Empezó perdiendo desde el inicio pero lo dio vueltas y le ganó bien a Aldosivi por la 5ta. fecha de la Superliga.


Habia que madrugar. Dejar todos los preparativos dominicales para después. 15 minutos después de la una de la tarde, jugaba Talleres recibiendo a Aldosivi y, de nuevo, había que hacer un sacrificio por los queridos colores.

Pero ese solcito del domingo animó a los cerca de 30 mil fanas a alterar la rutina y a llegarse al Kempes que lucía hermoso. Pero, en el inicio del partido, parecía que el día se arruinaba.

Porque, a los 35 segundos, la T ya perdía con gol de, justamente, Nazareno Soliz, ex jugador albiazul. Y el golpe dolió. Y estuvo cerca de ser más doloroso de no haber sido porque Guido Herrera le tapó el segundo a Martínez.
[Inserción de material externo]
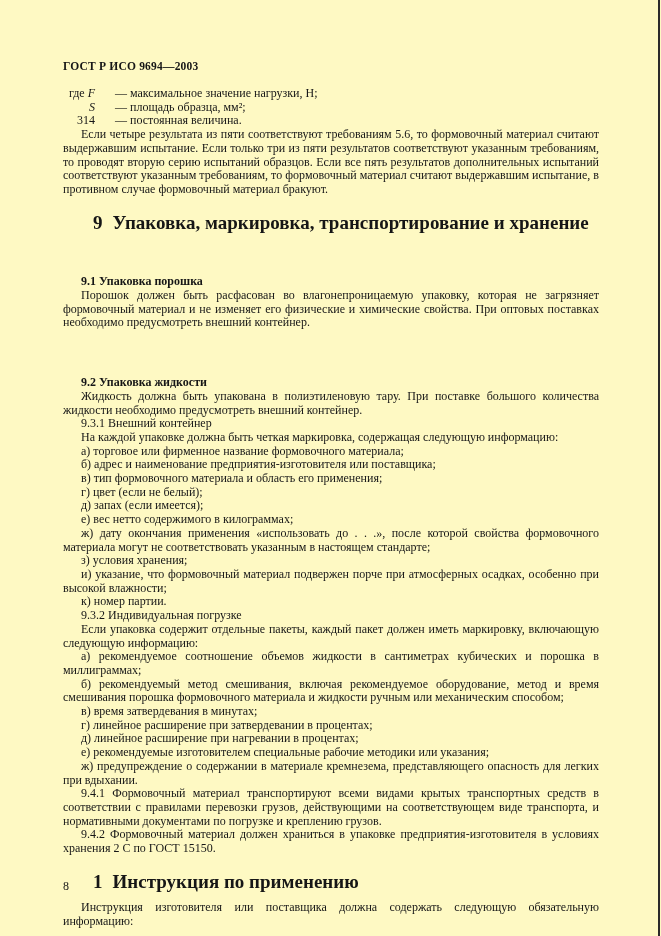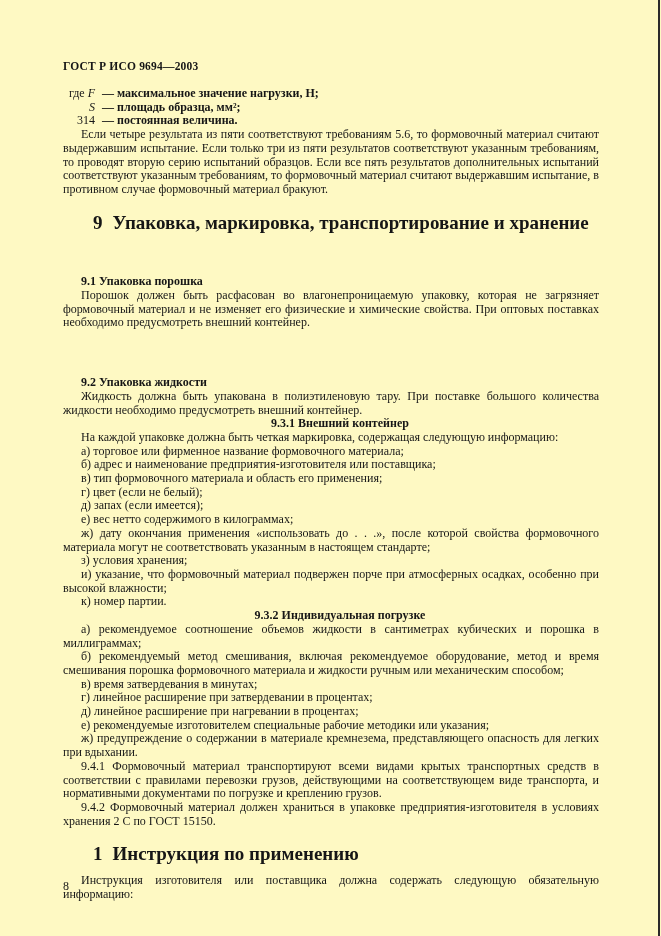"— максимальное значение нагрузки, Н;" .legend-line .def { font-weight: bold -> none; margin-left: 7px -> 20px }
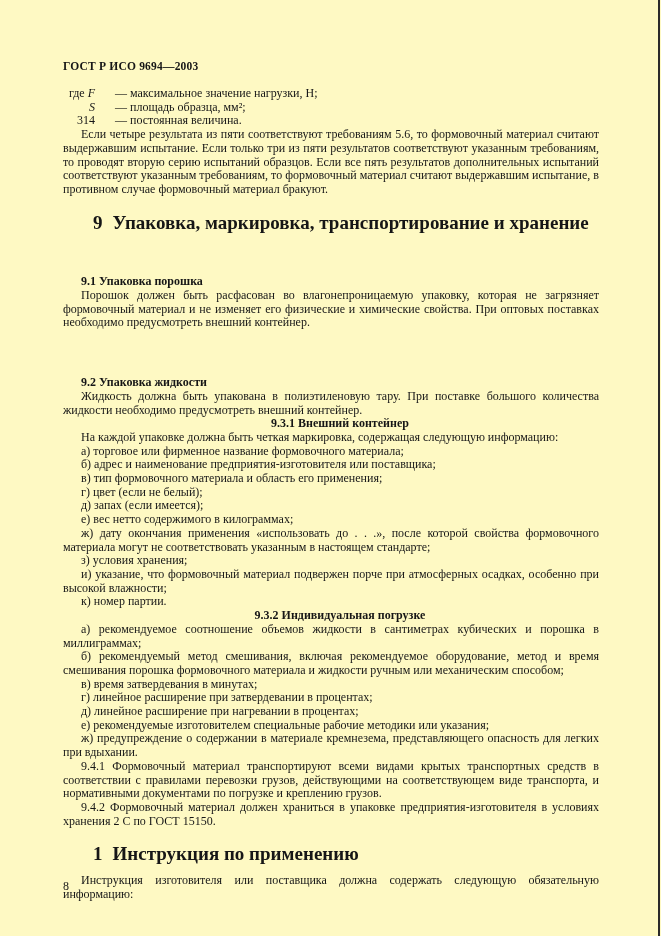"9.3.1 Внешний контейнер" .plainhead { font-weight: bold -> none; text-align: center -> left }
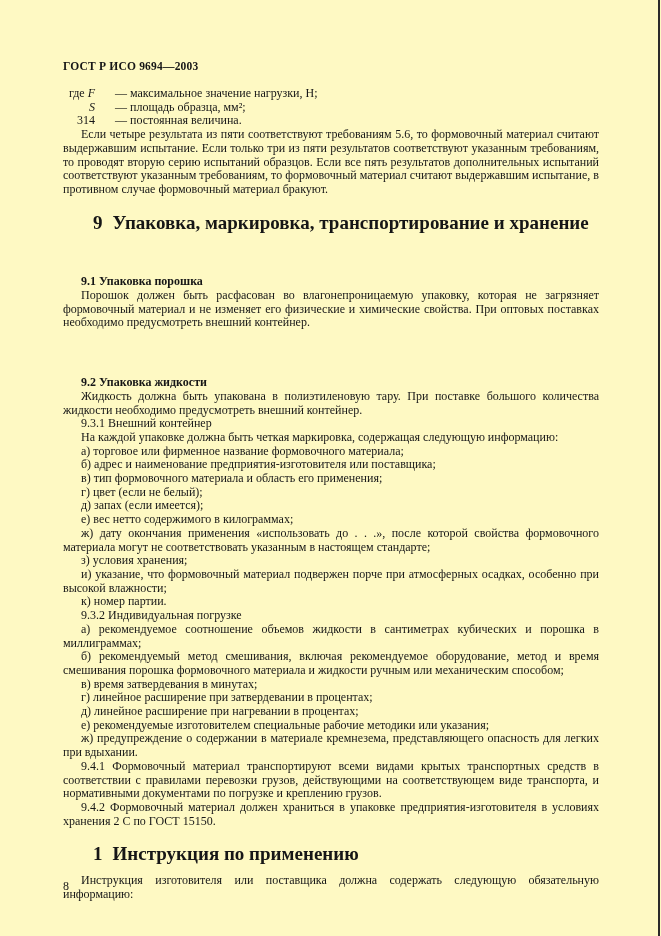"Если упаковка содержит отдельные пакеты," p.para { html: none -> <p>Если упаковка содержит отдельные пакеты, каждый пакет должен иметь маркировку, включающую следующую информацию:</p> }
Después vino la levantada. A los 17, Menéndez habilitó a Nahuel Bustos y el juvenil, que está intratable, definió con maestría para tranquilizar los ánimos con el gol del empate.

Con el 1-1, el equipo cordobés se animó a jugar más y a llegar cada vez más cerca del arquero Pocrnjic. Y, a los 37, de con una escalada de Enzo Díaz por izquierda que le tiró un centro preciso a Menéndez, se puso 2-1 para el delirio de los hinchas.

Sobre el final, Herrera volvió a salvar a su equipo tapándole el empate a Bertoglio y el primer tiempo se terminó con todo el estadio coreando el nombre del arquero.

En el complemento, fue jugado con dientes apretados. Desde afuera, esperando que Talleres liquide el partido y, desde adentro, para que Aldosivi no tenga las mismas libertades que tuvo en la etapa inicial.

La T no pudo meter el tercero pero jugó con mucha actitud y los hinchas, que vivieron un domingo distinto, terminaron felices coreando a jugadores como Cubas que marcó lo que fue el final del juego: un equipo dando todo para quedarse con un partido que empezó mal pero que, con fútbol en el primer tiempo y con mucha actitud, en el segundo, lo pudo dar vueltas y terminó festejando.